Não és tu.
Enganei-me mais uma vez.
Não faz mal.
Apenas não serás tu.
Perdeste a aura de encanto. Julguei que me poderia perder nos teus labirintos mas depressa encontrei o caminho...e a porta de saída. És demasiado simples. Adorável...tão adorável que me emaranhaste os sonhos num novelo e deste impulso a este coração louco. Mas simples demais para me manter apaixonada.
O máximo que tens para oferecer será sempre pouco, para mim. Só vives em palco...durante o resto tempo arrastas-te numa existência morna, comum, conformada. És demasiado morto para mim. Curioso...eu é que sou a neurotico-depressiva e no entanto tenho muito mais vida, muito mais impulso, muito mais vontade do que tu. A tua paz interior é apenas dormência...é uma pena, poderias ter o mundo inteiro...o mundo...inteiro.
É bom rir contigo, é bom aprender contigo, é bom tocar contigo, é bom ouvir-te...é bom existires na minha vida. Mas não és tu.
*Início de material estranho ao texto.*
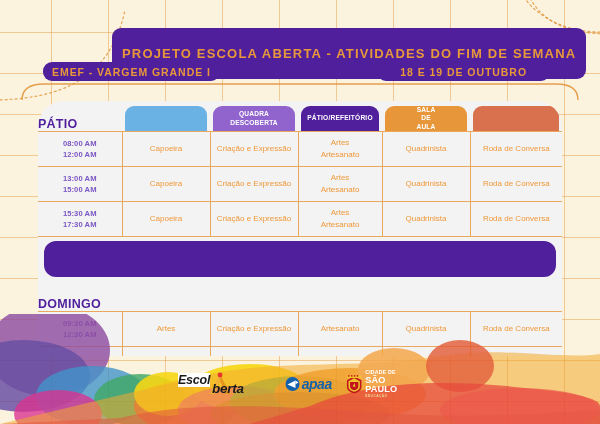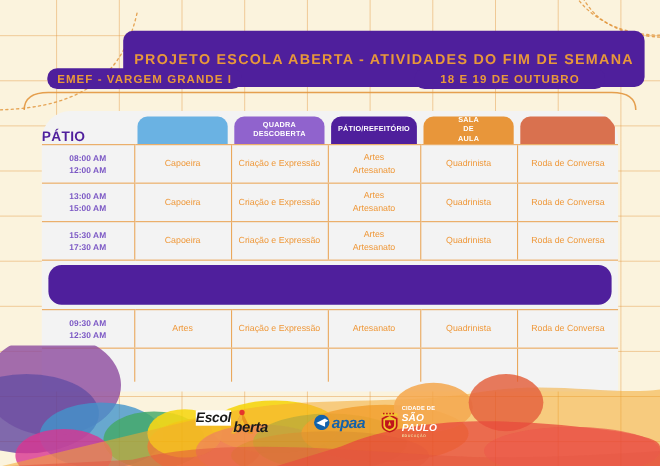"DOMINGO" tr.hdr-row { html: none -> <tr> <td>DOMINGO</td> <td></td> <td></td> <td></td> <td></td> <td></td> </tr> }
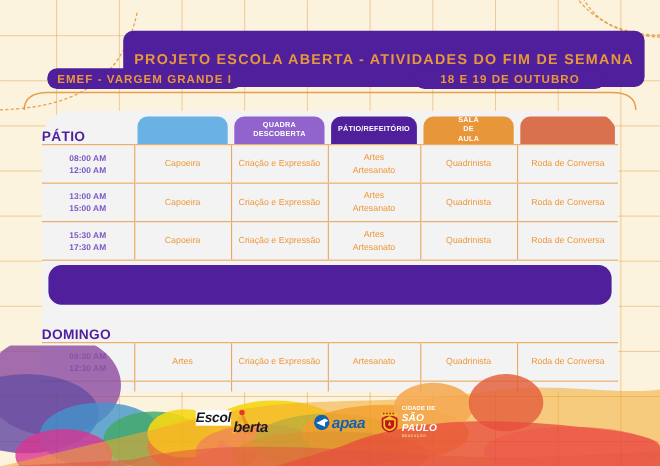"SÃO PAULO" .sp-l2 { font-style: italic -> none }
Pergunto-me...alguém o será?
...
...
...
Cada vez me aconchego mais e mais na minha solidão. Cada vez amo mais esta liberdade e estes sonhos que são a minha força criativa. Cada vez me moldo mais a mim mesma. Cada vez enterro mais as minhas raizes neste mundo que criei, por mim e para mim.
...
Não importa se a amargura me contorce a alma. Não importa se o vazio faz erguer ecos dentro do meu peito. Não importa se as lágrimas traçam caminhos tortuosos na minha pele, no escuro, no silêncio. Não importa sequer se me sinto a apodrecer.
Para me arrebatar é preciso destruir muralhas.